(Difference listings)
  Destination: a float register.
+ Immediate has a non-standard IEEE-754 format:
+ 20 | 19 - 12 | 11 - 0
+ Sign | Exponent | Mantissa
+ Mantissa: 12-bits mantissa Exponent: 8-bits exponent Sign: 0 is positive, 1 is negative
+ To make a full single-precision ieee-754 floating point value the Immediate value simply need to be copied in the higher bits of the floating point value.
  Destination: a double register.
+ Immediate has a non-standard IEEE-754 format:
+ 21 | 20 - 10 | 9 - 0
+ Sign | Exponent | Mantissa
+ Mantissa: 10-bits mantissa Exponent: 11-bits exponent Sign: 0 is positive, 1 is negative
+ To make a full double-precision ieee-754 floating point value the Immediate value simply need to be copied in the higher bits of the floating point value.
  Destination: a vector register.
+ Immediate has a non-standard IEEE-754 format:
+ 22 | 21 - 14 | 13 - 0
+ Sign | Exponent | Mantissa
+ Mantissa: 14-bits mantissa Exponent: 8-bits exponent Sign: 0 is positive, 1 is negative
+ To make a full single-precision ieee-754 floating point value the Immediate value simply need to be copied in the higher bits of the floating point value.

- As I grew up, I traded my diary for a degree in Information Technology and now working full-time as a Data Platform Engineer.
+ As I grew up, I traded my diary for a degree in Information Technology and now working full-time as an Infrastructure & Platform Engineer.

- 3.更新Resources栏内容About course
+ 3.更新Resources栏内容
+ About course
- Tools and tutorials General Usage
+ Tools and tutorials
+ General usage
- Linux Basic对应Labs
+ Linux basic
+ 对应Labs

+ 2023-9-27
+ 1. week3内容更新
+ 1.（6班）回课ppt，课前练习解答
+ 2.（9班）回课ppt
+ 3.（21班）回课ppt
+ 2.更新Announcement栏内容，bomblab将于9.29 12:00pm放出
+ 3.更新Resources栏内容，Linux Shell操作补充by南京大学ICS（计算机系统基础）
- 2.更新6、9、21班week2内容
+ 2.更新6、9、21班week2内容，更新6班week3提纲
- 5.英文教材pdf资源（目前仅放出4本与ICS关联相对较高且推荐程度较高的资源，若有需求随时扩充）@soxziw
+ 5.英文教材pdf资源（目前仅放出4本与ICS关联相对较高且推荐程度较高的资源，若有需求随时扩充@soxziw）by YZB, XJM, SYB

Requirement: Whenever the word "course" shows up in a line above, copy that line.

Result of the exercise:
- 3.更新Resources栏内容About course
+ About course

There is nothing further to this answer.